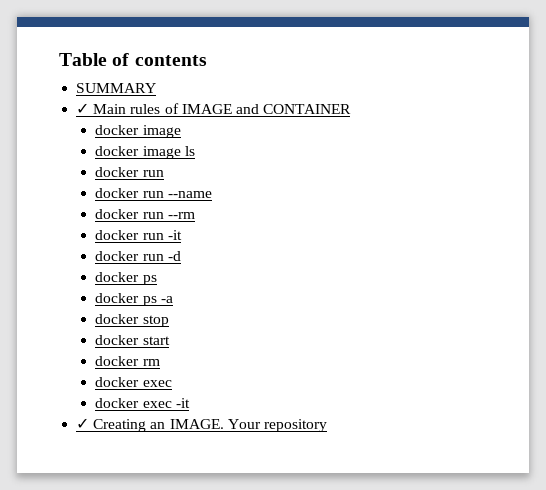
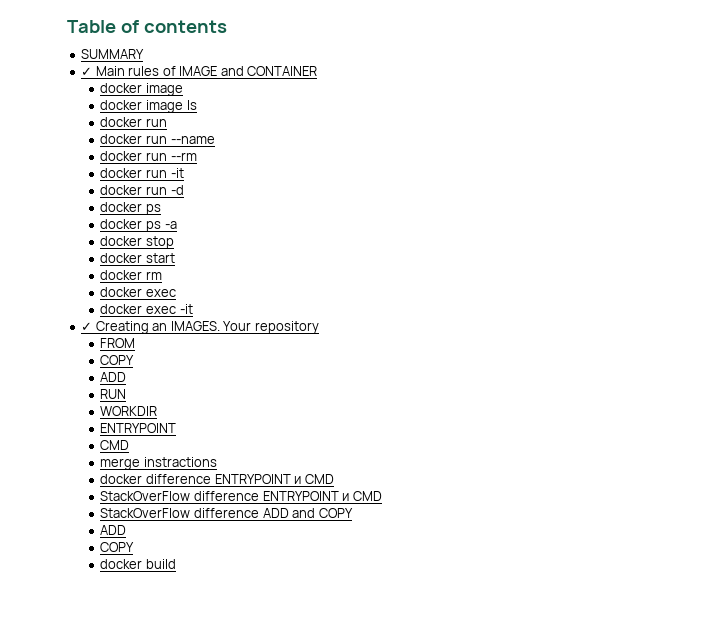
- ✓ Creating an IMAGE.
+ ✓ Creating an IMAGES.
+ FROM
+ COPY
+ ADD
+ RUN
+ WORKDIR
+ ENTRYPOINT
+ CMD
+ merge instractions
+ docker difference ENTRYPOINT и CMD
+ StackOverFlow difference ENTRYPOINT и CMD
+ StackOverFlow difference ADD and COPY
+ ADD
+ COPY
+ docker build

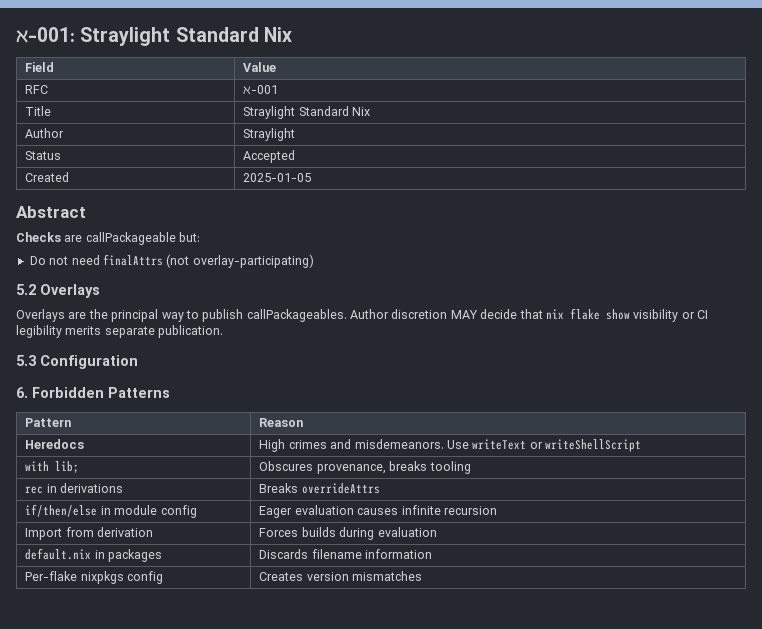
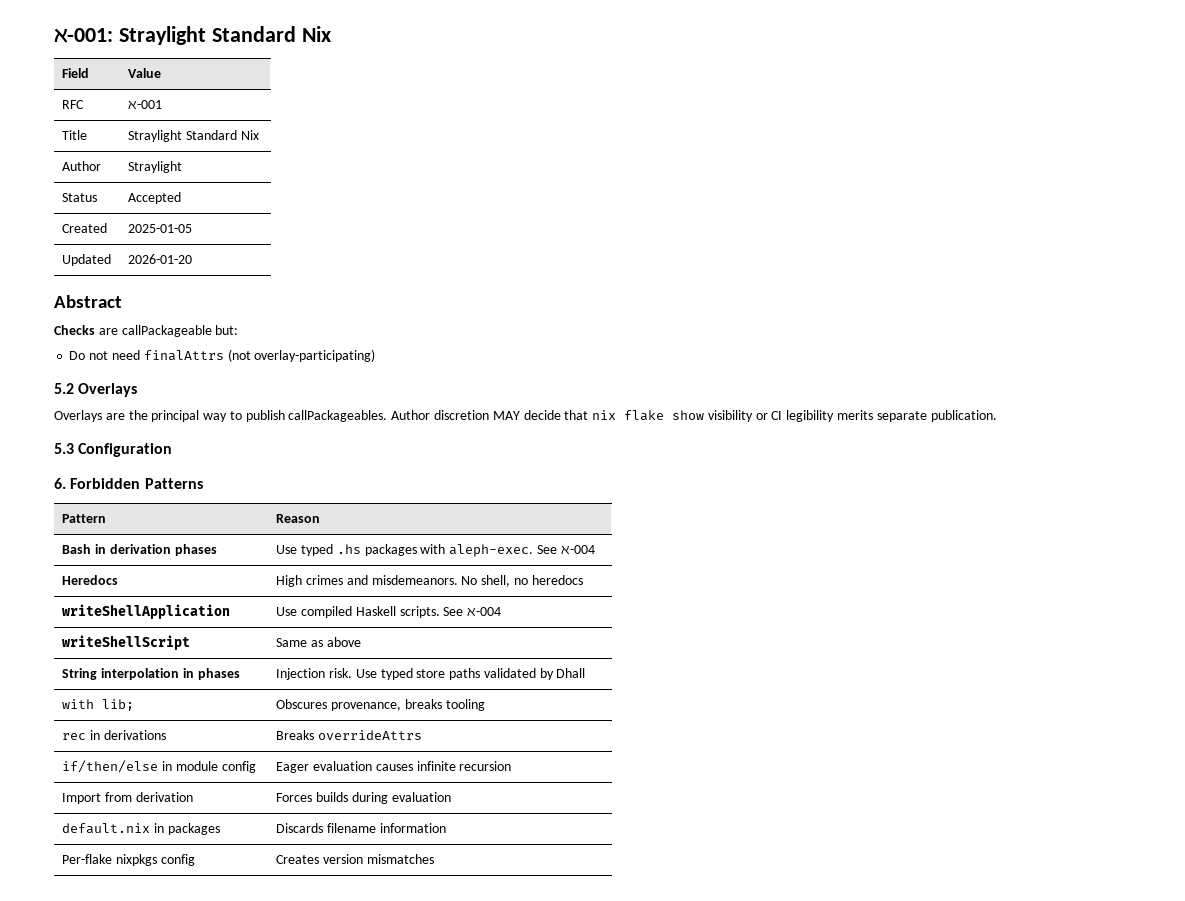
+ Updated | 2026-01-20
+ Bash in derivation phases | Use typed .hs packages with aleph-exec. See ℵ-004
- Heredocs | High crimes and misdemeanors. Use writeText or writeShellScript
+ Heredocs | High crimes and misdemeanors. No shell, no heredocs
+ writeShellApplication | Use compiled Haskell scripts. See ℵ-004
+ writeShellScript | Same as above
+ String interpolation in phases | Injection risk. Use typed store paths validated by Dhall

----------

**WORK REQUEST**.
Word for word, copy every line of the data, excluding any pictures.

**ANSWER TO THIS TASK**.
- ✓ Creating an IMAGE.
+ ✓ Creating an IMAGES.
+ FROM
+ COPY
+ ADD
+ RUN
+ WORKDIR
+ ENTRYPOINT
+ CMD
+ merge instractions
+ docker difference ENTRYPOINT и CMD
+ StackOverFlow difference ENTRYPOINT и CMD
+ StackOverFlow difference ADD and COPY
+ ADD
+ COPY
+ docker build

+ Updated | 2026-01-20
+ Bash in derivation phases | Use typed .hs packages with aleph-exec. See ℵ-004
- Heredocs | High crimes and misdemeanors. Use writeText or writeShellScript
+ Heredocs | High crimes and misdemeanors. No shell, no heredocs
+ writeShellApplication | Use compiled Haskell scripts. See ℵ-004
+ writeShellScript | Same as above
+ String interpolation in phases | Injection risk. Use typed store paths validated by Dhall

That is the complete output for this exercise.